Sunday, 20 November 2011
Bangladesh economy is now bleeding for many reasons. Price spirals of essentials, inflation, and energy crisis have made life miserable not only for the lower income group but also for the entire middle class. Price increase of liquid fuel, CNG and power at this critical moment may serve further blow to the middle class and poorer citizens of Bangladesh literally living hand-to-mouth. Price of essentials and transport fare will inevitably increase. Cost of production of export commodities will further increase striking severe blow to competitiveness of export commodities. But the ongoing financial crisis and added costs associated with import of liquid fuel left very little choice for the government to hiking the price of fuel oil. Conspicuous anomalies are also being found in the actual extent of subsidy. But government sources are claiming that it still has to account for Tk 110 billion in subsidy even after price hike requiring further price increase.
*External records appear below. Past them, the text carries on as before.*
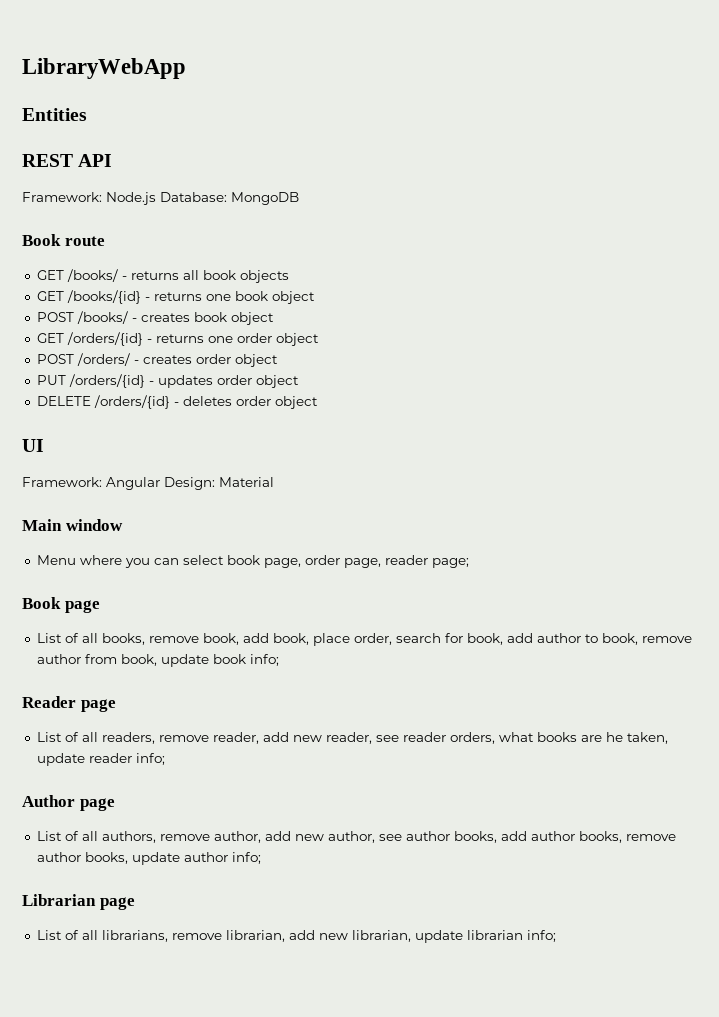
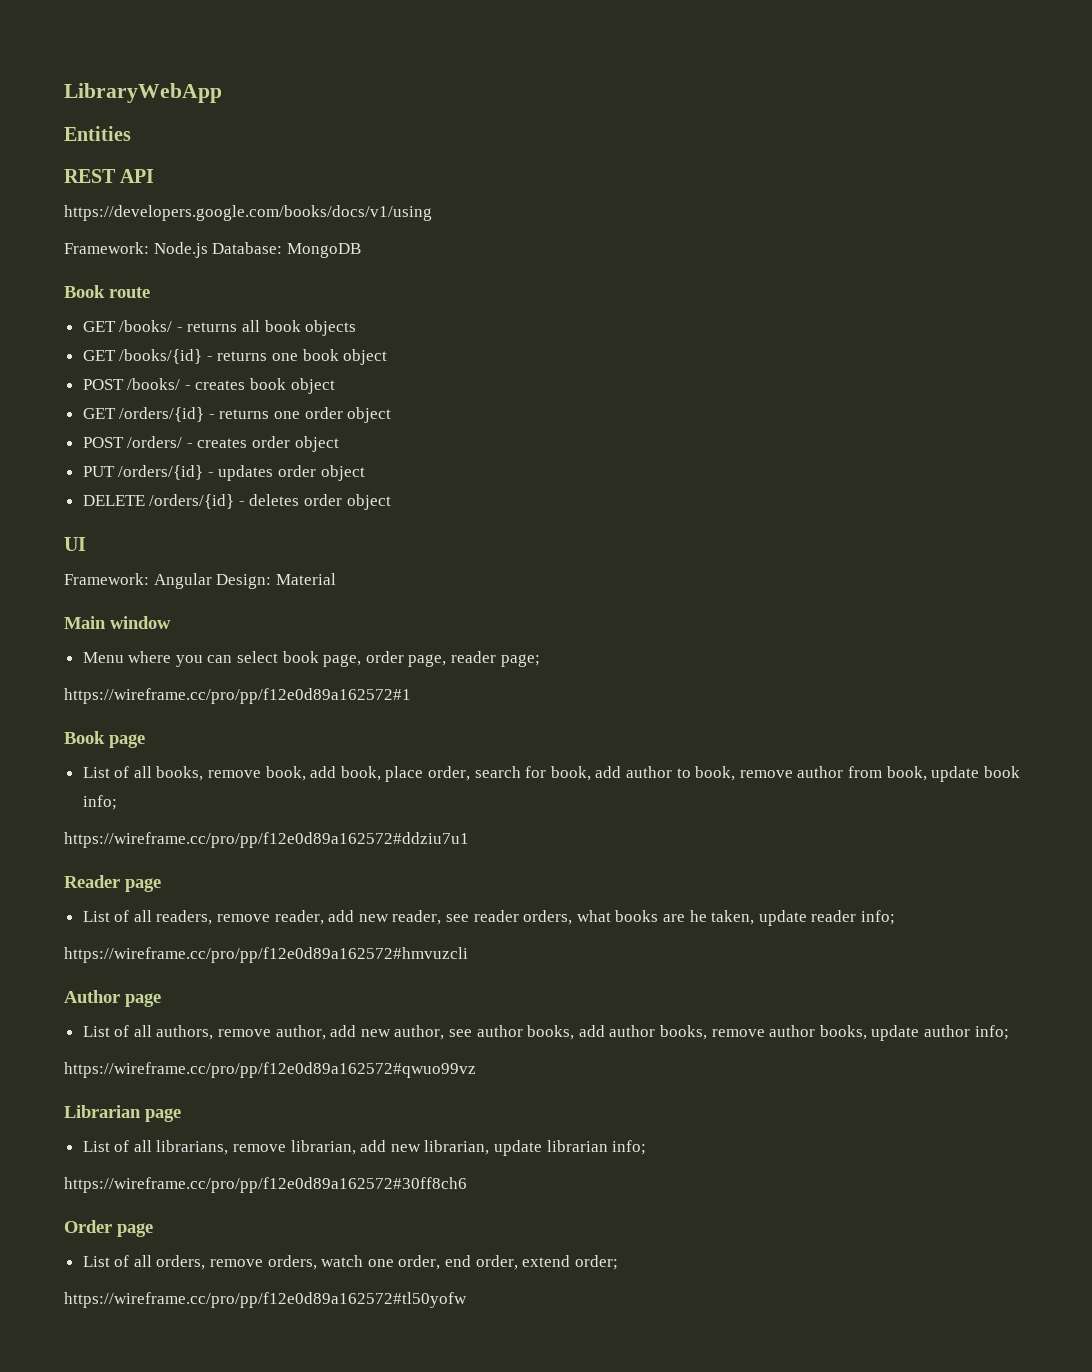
+ https://developers.google.com/books/docs/v1/using
+ https://wireframe.cc/pro/pp/f12e0d89a162572#1
+ https://wireframe.cc/pro/pp/f12e0d89a162572#ddziu7u1
+ https://wireframe.cc/pro/pp/f12e0d89a162572#hmvuzcli
+ https://wireframe.cc/pro/pp/f12e0d89a162572#qwuo99vz
+ https://wireframe.cc/pro/pp/f12e0d89a162572#30ff8ch6
+ Order page
+ List of all orders, remove orders, watch one order, end order, extend order;
+ https://wireframe.cc/pro/pp/f12e0d89a162572#tl50yofw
After increasing price of liquid fuel in two stages, the price of diesel and kerosene are nearly at par with the import price. Petrol, octane and furnace oil are now being sold at prices higher than the import price. A major portion of Bangladesh Petroleum Corporation's (BPC) subsidy is accounted for meeting post-import costs. Among these are different government taxes, internal transportation costs, operation costs of BPC, system loss, profits of dealers and sub-dealers. But BPC now seems to be playing hide-and-seek about the actual post-import costs. There are serious anomalies in the so-called huge subsidies. Hence, the government press release announcing of Tk 110 billion subsidy raises more than a few eyebrows.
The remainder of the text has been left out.